A team from Argentina, the UK, and the US point to a DNA-based approach for diagnosing parasitic strongyloidiasis infections (involving the nematode Strongyloides stercoralis) from host urine samples for a paper appearing in PLOS Neglected Tropical Diseases. Based on prior research suggesting cell-free parasite DNA can make its way into host urine, the researchers tested hundreds of field samples from Argentina, comparing three approaches for detecting infection by the soil-transmitted S. stercoralis worm: a recommended stool examination-based method, ELISA-based serological testing, and parasite DNA detection in patient urine samples. The authors report that their results "underscore the low sensitivity of stool examination and support the idea that the use of serology combined with parasite transrenal DNA detection may be a useful strategy for sensitive and specific detection of low-level strongyloidiasis.
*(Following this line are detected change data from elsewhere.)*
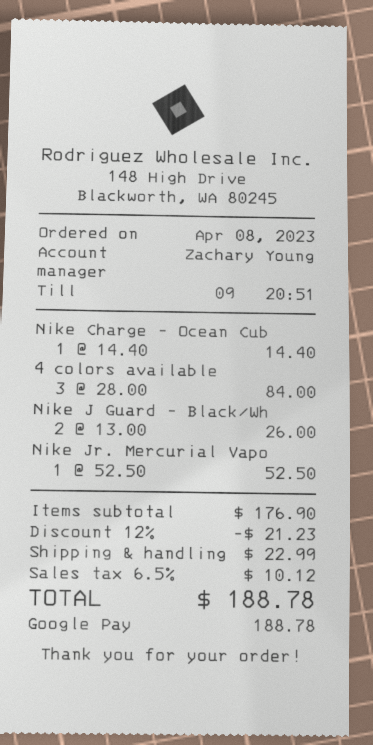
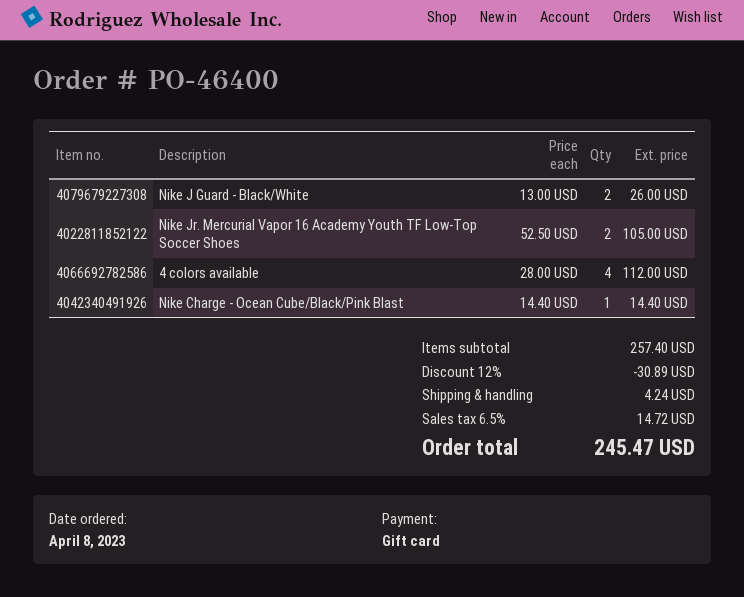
payment method: Google Pay -> gift card
4 colors available: 3 x 28.00 = 84.00 -> 4 x 28.00 = 112.00
Nike Jr. Mercurial Vapo: 1 x 52.50 = 52.50 -> 2 x 52.50 = 105.00
subtotal: 176.90 -> 257.40
discount: 12% = 21.23 -> 12% = 30.89
shipping: 22.99 -> 4.24
tax: 6.5% = 10.12 -> 6.5% = 14.72
total: 188.78 -> 245.47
 In PLOS Pathogens, researchers from the University of Texas Medical Branch describe a potential strategy for dialing down PARP1 activity in an effort to mitigate some of the consequences of Chagas disease, a condition caused by infection with the Trypanosoma cruzi parasite that can led to cardiomyopathay and, in some cases, heart failure. After seeing signs that chronic T. cruzi infection could dial up PARP1 expression in myocyte muscles cells from humans and mice, the team explored the consequences of that activity in different parts of the cell, uncovering mitochondrial interference, mitochondrial loss, and oxidative phosphorylation problems that appeared to stem from the enhanced PARP1 activity. On the other hand, the authors report, a PARP1 inhibitor appeared to staunch that process in mice, thwarting some of the oxidative stress and cardiac problems associated with ongoing T. cruzi infection.

Finally, a Polish team reporting in PLOS One describes breed-specific SNPs in Bos taurus cattle, which are expected to serve as a resource for future genome-wide association and other genetic studies in cattle. The researchers put together reference genomes for seven cattle breeds using whole-genome sequence data for more than 900 bulls profiled for the 1000 Bull Genomes resource. They then picked out breed-specific SNPs — which appeared to be most common in Jersey breed, but relatively uncommon in the Simmental cattle — and narrowed in on those variants falling in protein-coding portions of the genome. "[S]ince the analyzed breeds differ in many aspects such as meatiness, milkiness, fertility, and so on," the authors say, "genomic differences between breeds were translated into the functional genomic features by functional annotation of breed-specific SNPs."